___ Given information

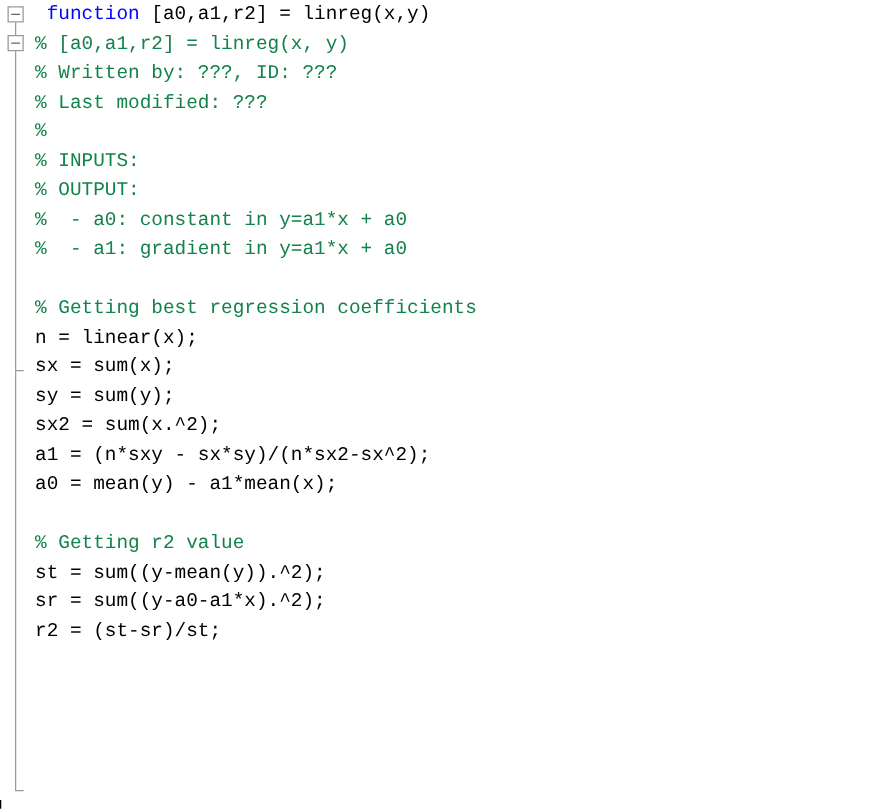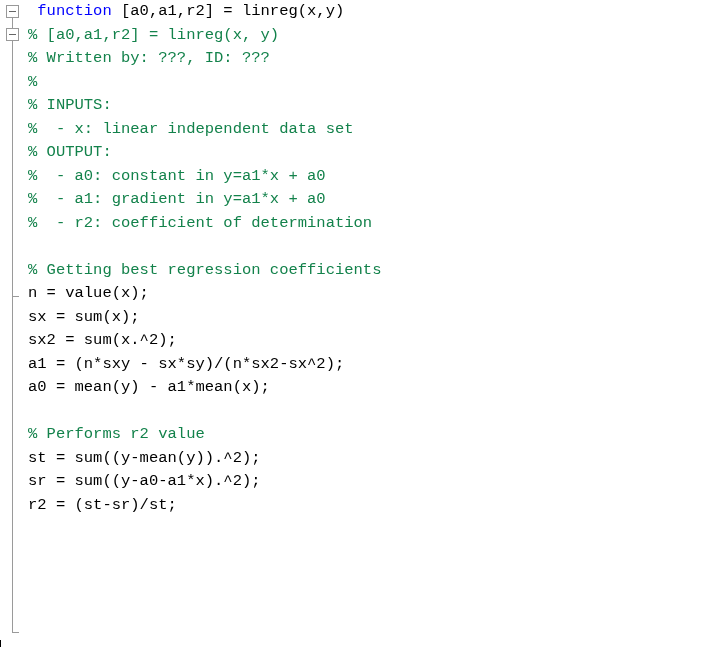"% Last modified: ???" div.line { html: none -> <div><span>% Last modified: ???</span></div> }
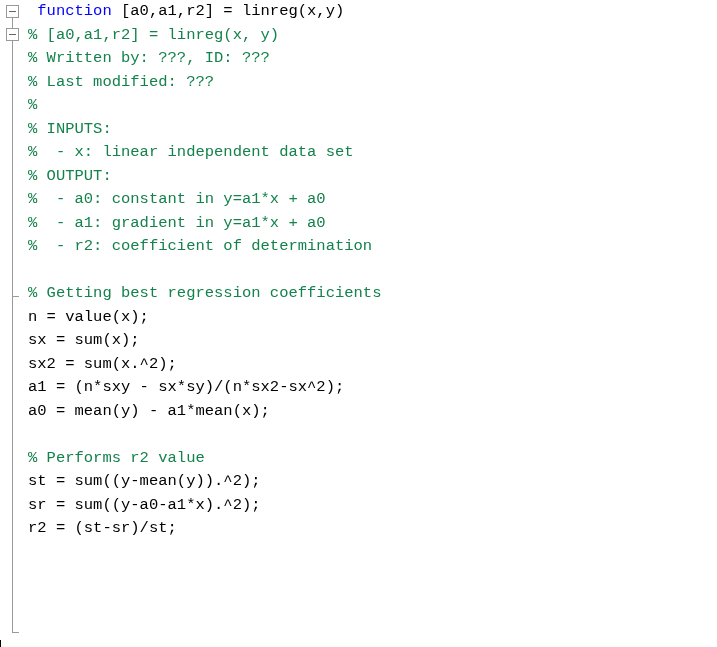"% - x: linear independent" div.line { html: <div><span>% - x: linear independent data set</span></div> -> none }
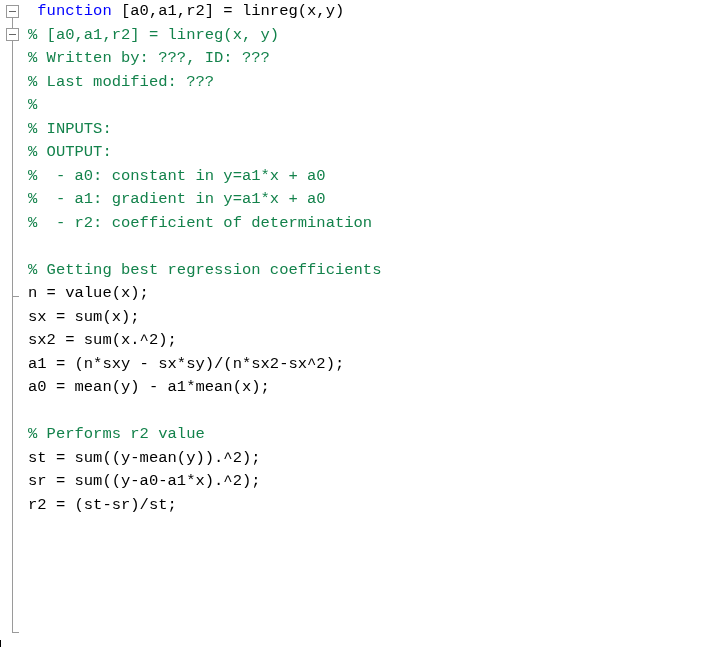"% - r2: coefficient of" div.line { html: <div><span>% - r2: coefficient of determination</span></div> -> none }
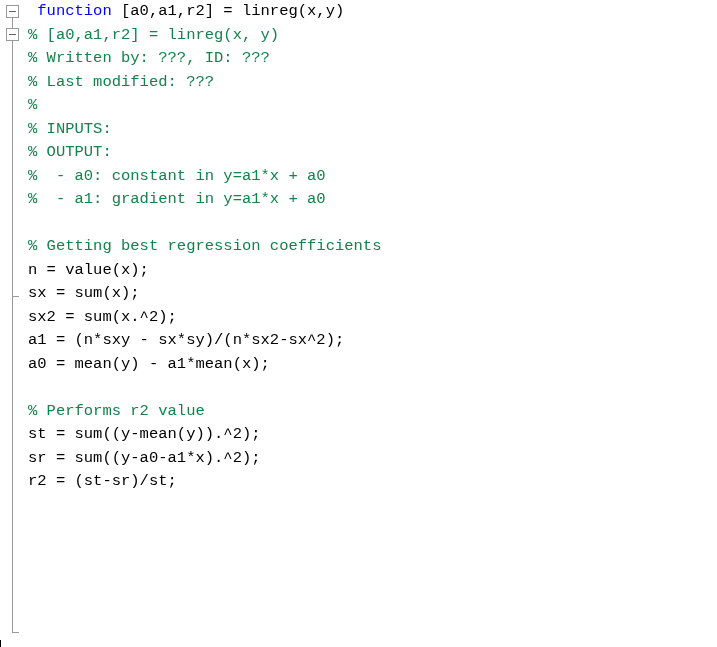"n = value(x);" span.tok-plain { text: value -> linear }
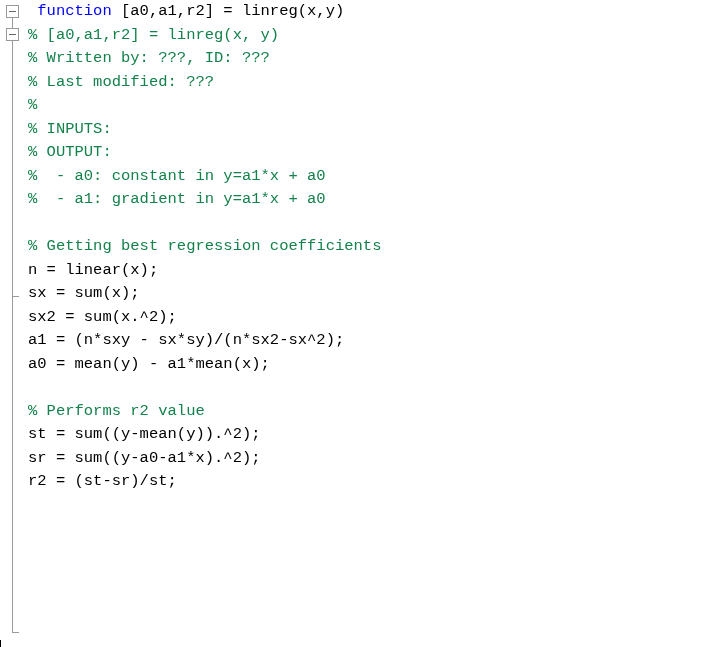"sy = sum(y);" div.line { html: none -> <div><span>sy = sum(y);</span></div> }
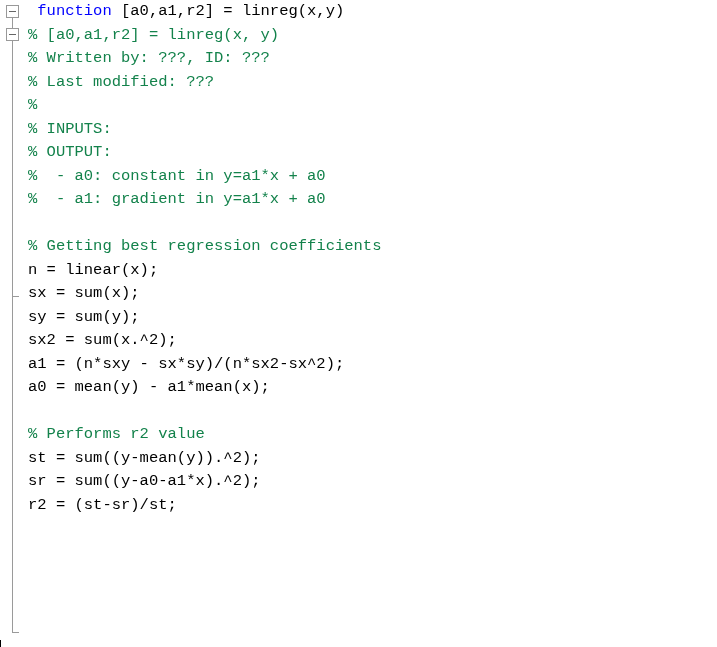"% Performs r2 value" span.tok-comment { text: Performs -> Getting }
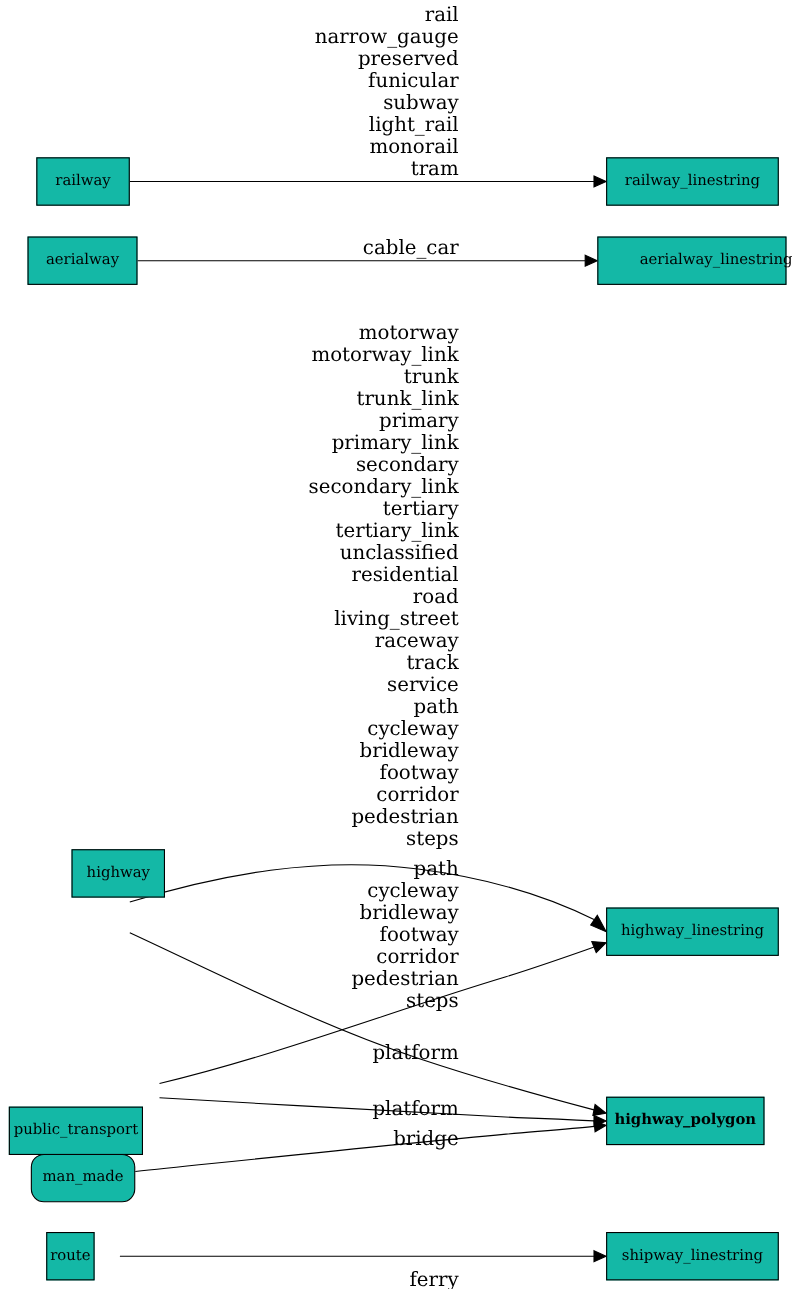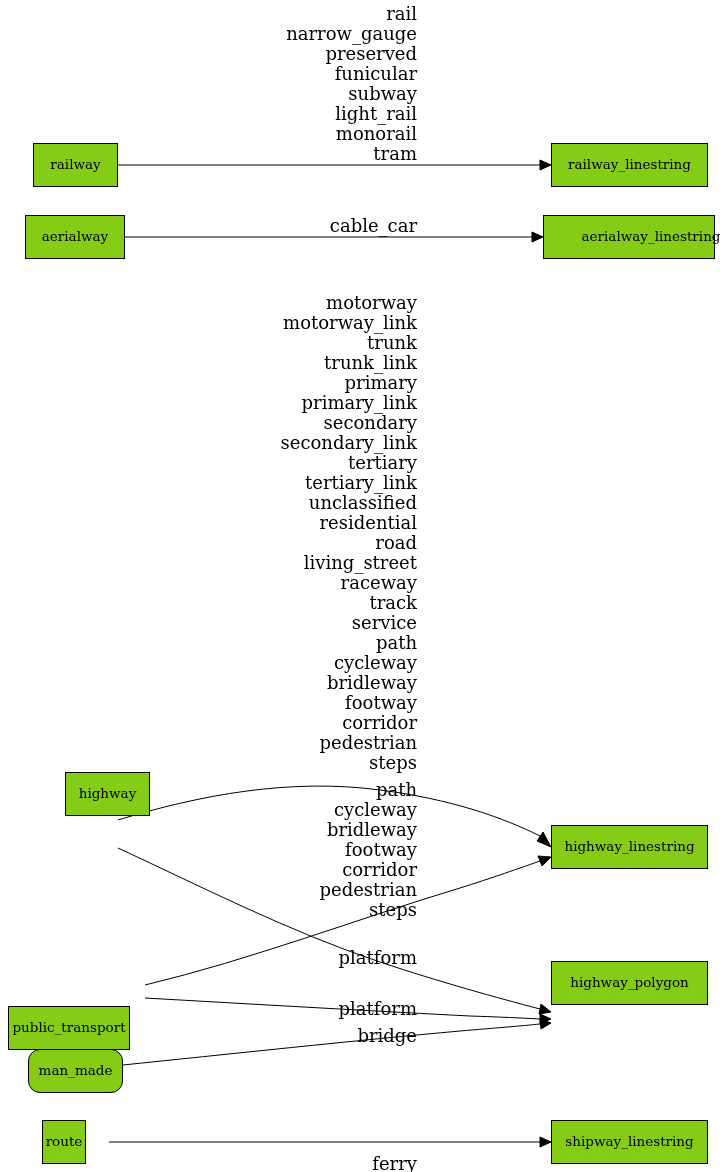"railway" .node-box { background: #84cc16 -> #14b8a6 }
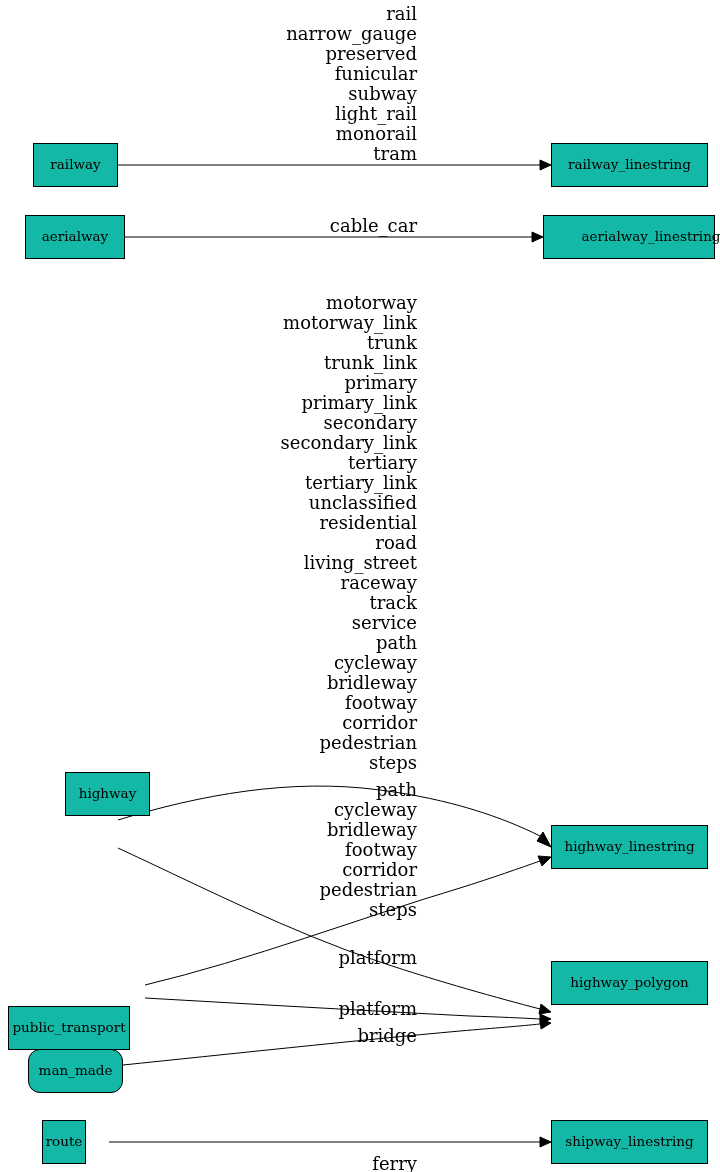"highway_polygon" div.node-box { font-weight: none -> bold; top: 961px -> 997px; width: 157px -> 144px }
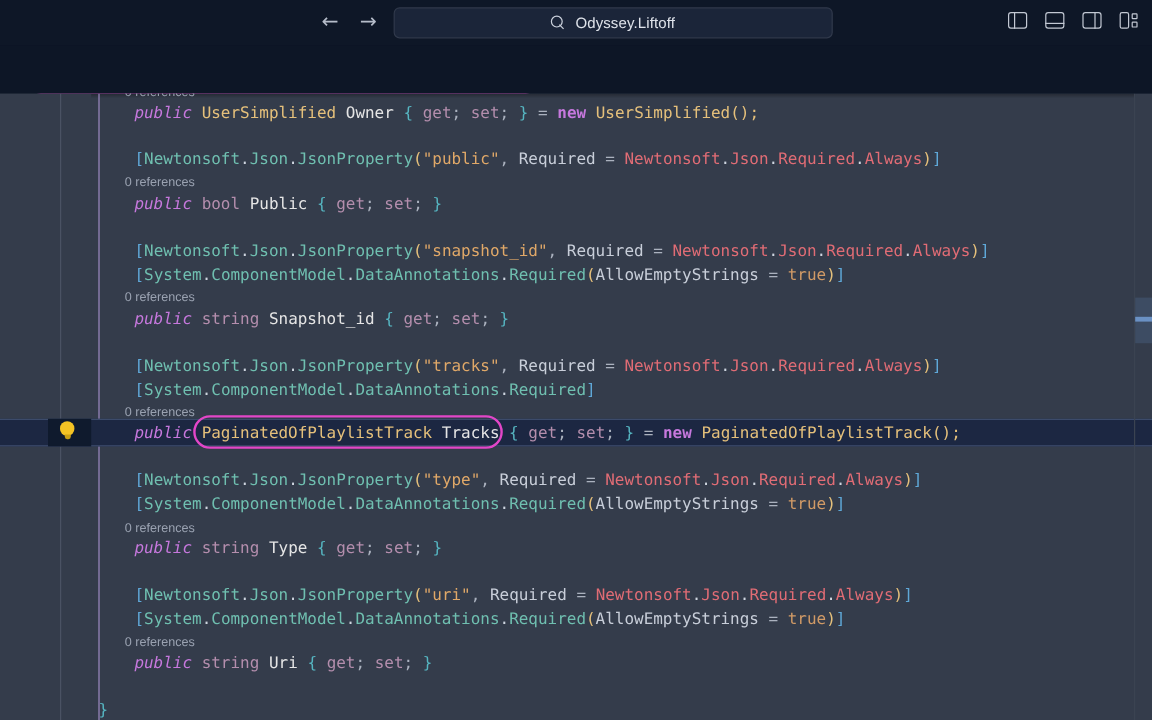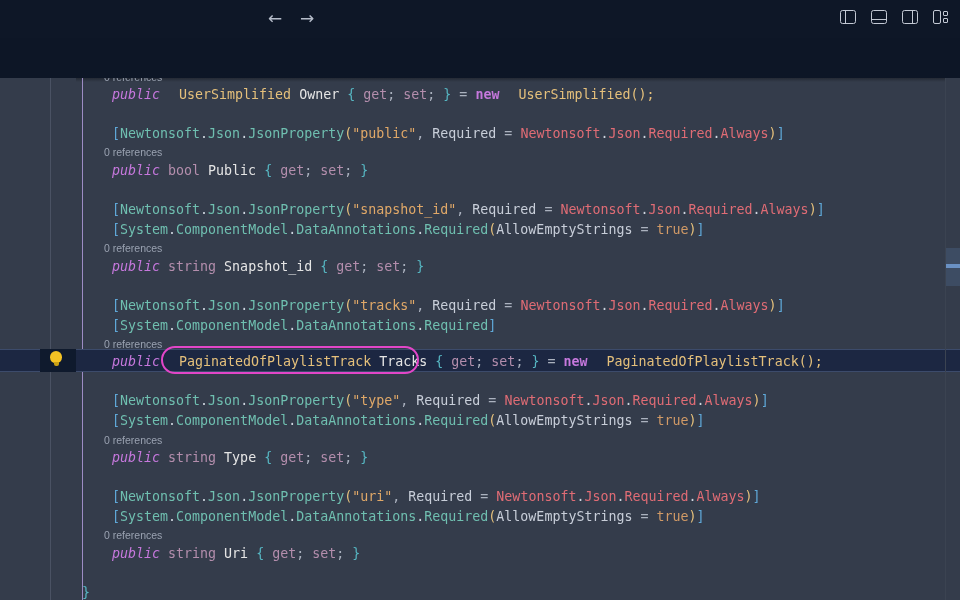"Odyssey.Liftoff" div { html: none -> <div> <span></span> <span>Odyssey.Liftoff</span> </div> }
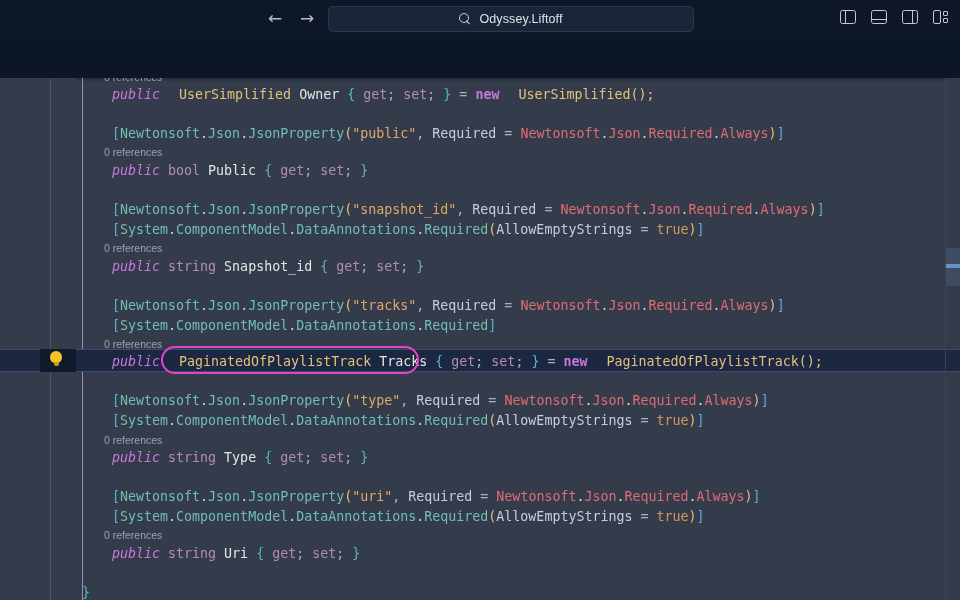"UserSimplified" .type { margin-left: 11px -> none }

______

- **Instructions to follow**: Please print the data above once more, exactly as it appears, with no pictures.

- **Problem solution**:
"% Last modified: ???" div.line { html: none -> <div><span>% Last modified: ???</span></div> }
"% - x: linear independent" div.line { html: <div><span>% - x: linear independent data set</span></div> -> none }
"% - r2: coefficient of" div.line { html: <div><span>% - r2: coefficient of determination</span></div> -> none }
"n = value(x);" span.tok-plain { text: value -> linear }
"sy = sum(y);" div.line { html: none -> <div><span>sy = sum(y);</span></div> }
"% Performs r2 value" span.tok-comment { text: Performs -> Getting }
"railway" .node-box { background: #84cc16 -> #14b8a6 }
"highway_polygon" div.node-box { font-weight: none -> bold; top: 961px -> 997px; width: 157px -> 144px }
"Odyssey.Liftoff" div { html: none -> <div> <span></span> <span>Odyssey.Liftoff</span> </div> }
"UserSimplified" .type { margin-left: 11px -> none }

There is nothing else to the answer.